● Stored items
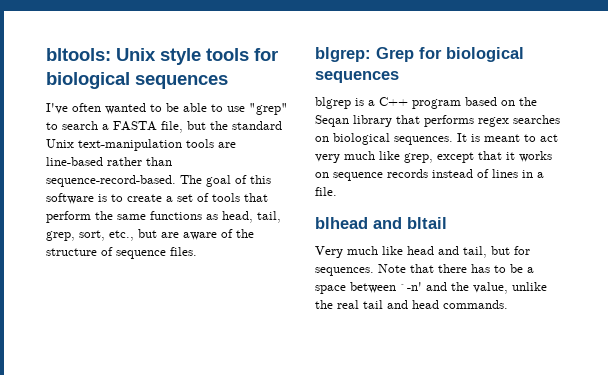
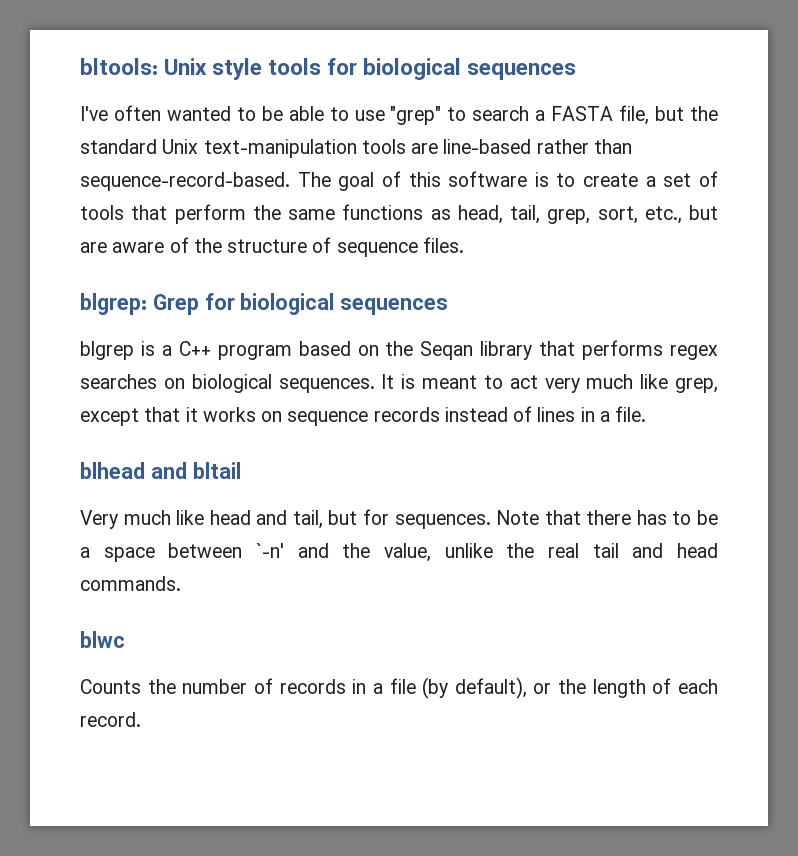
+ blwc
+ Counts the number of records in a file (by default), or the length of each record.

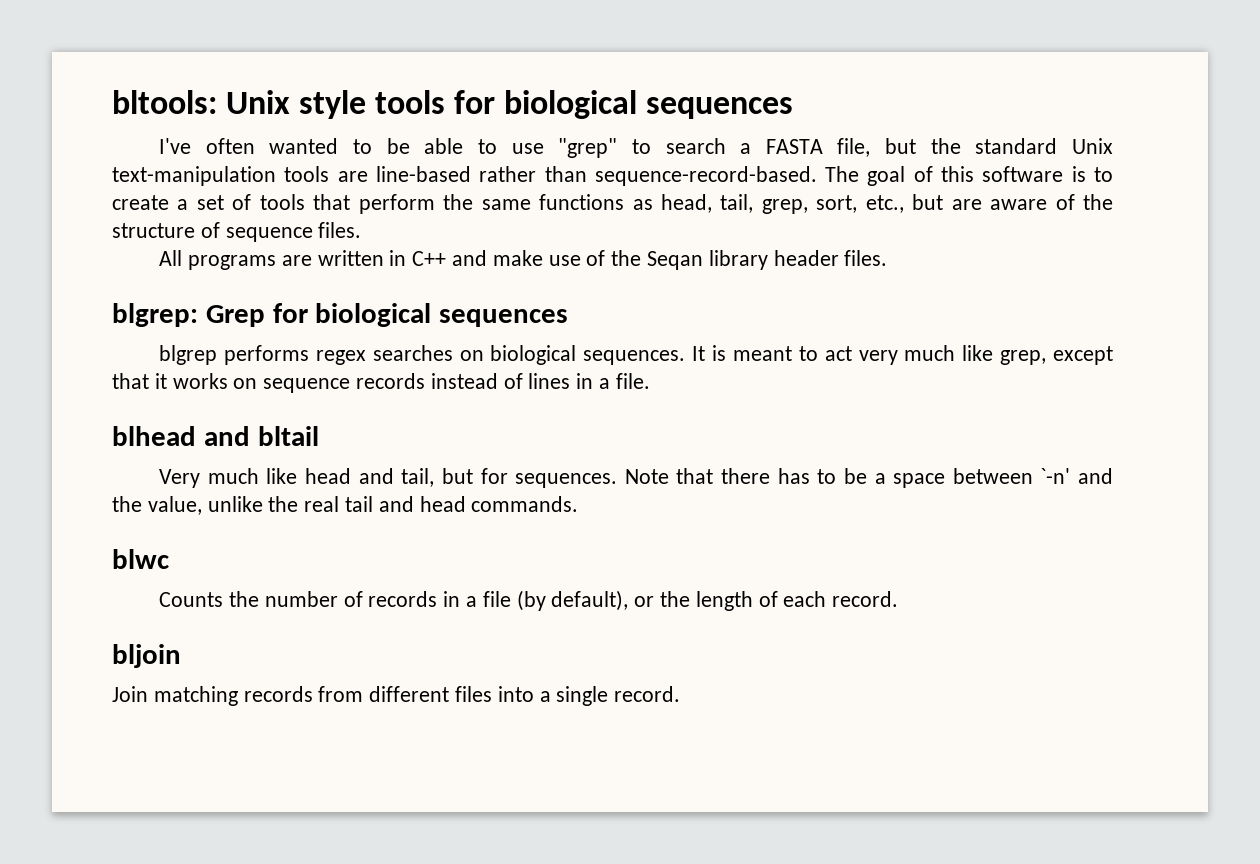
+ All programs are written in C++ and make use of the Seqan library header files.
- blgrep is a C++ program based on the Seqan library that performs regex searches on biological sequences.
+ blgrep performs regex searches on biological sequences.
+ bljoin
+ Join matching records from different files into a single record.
---
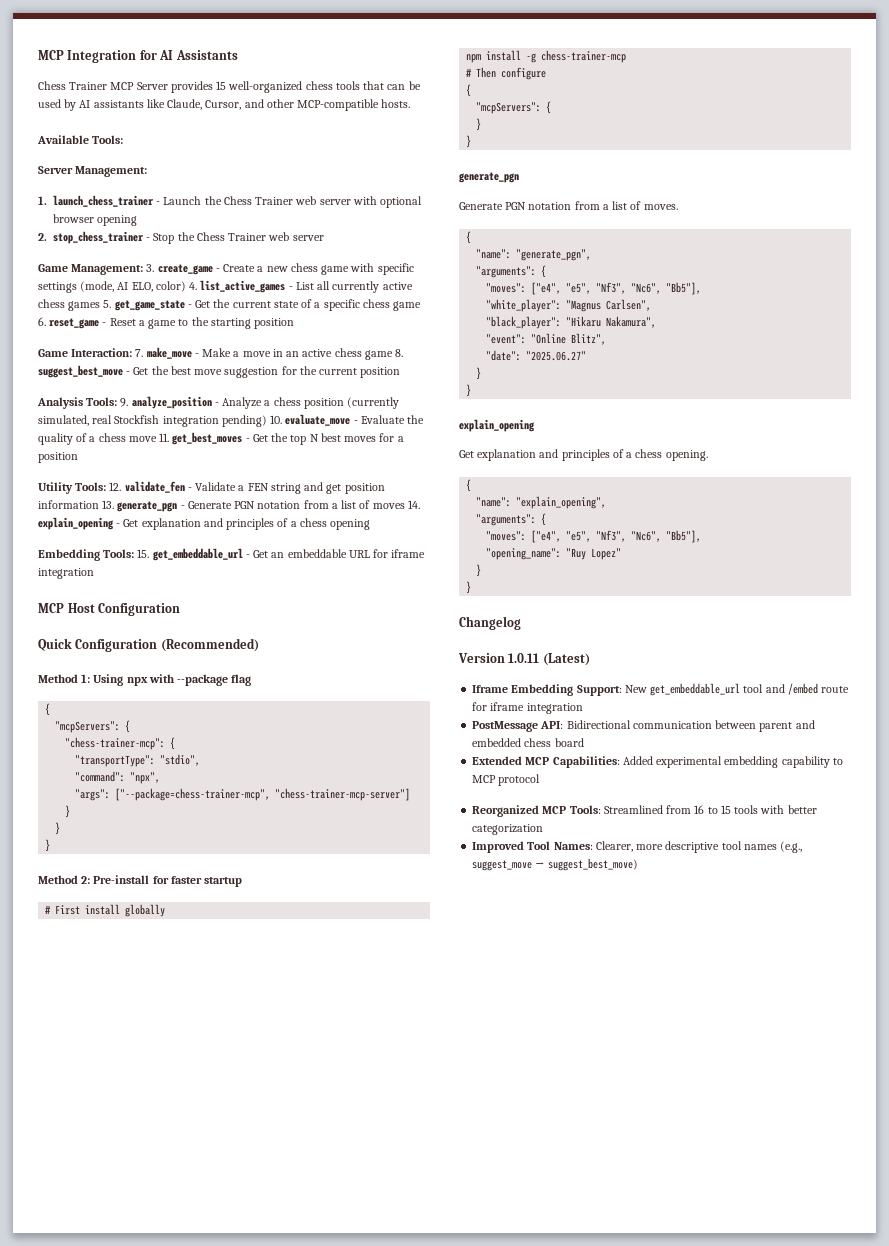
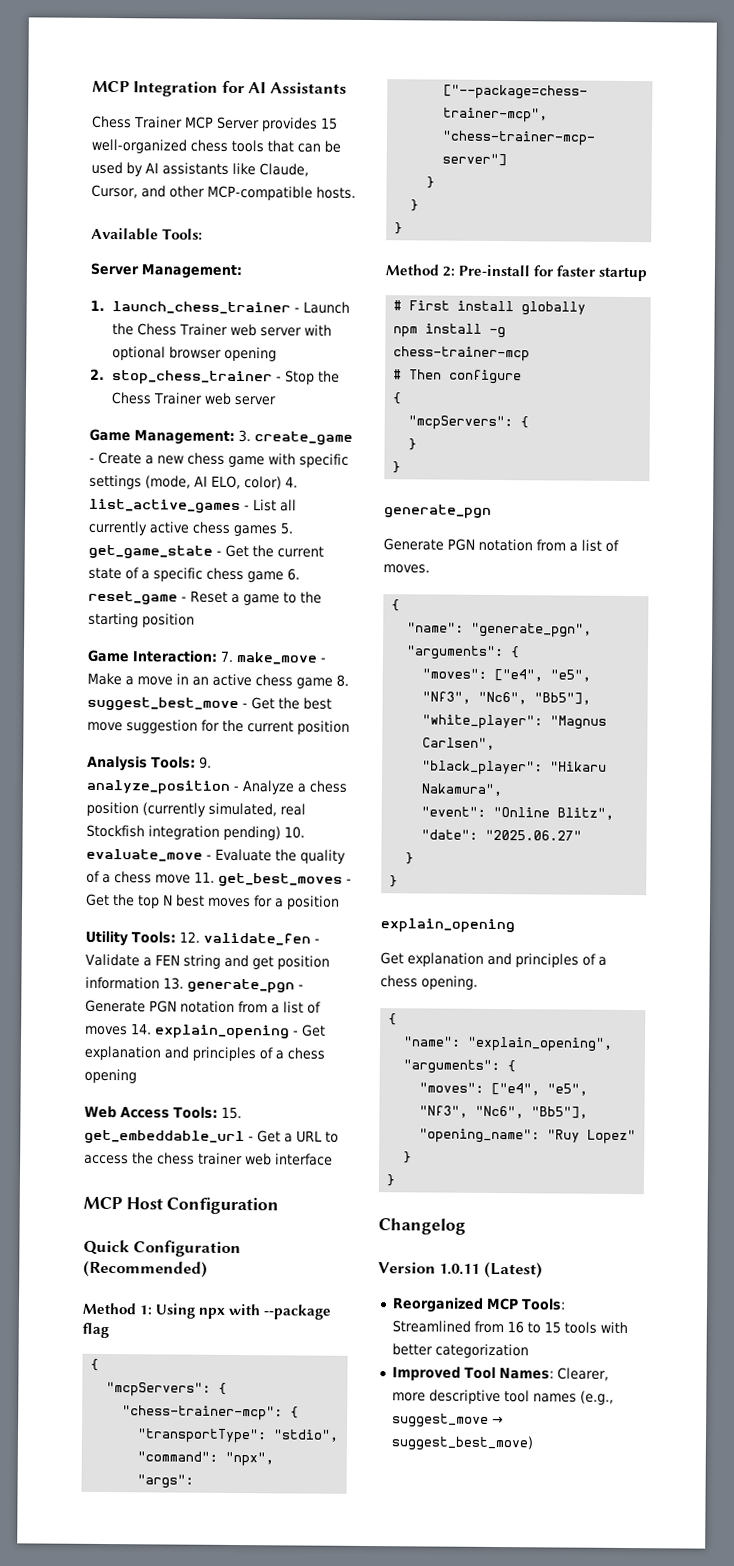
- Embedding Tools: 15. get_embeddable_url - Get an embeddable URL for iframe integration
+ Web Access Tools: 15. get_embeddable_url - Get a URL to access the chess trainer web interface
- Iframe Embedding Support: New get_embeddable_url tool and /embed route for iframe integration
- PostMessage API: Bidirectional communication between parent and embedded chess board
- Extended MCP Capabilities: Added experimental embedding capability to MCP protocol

● Problem
Reproduce each line from the data that has "regex" in it.

● Exercise solution
- blgrep is a C++ program based on the Seqan library that performs regex searches on biological sequences.
+ blgrep performs regex searches on biological sequences.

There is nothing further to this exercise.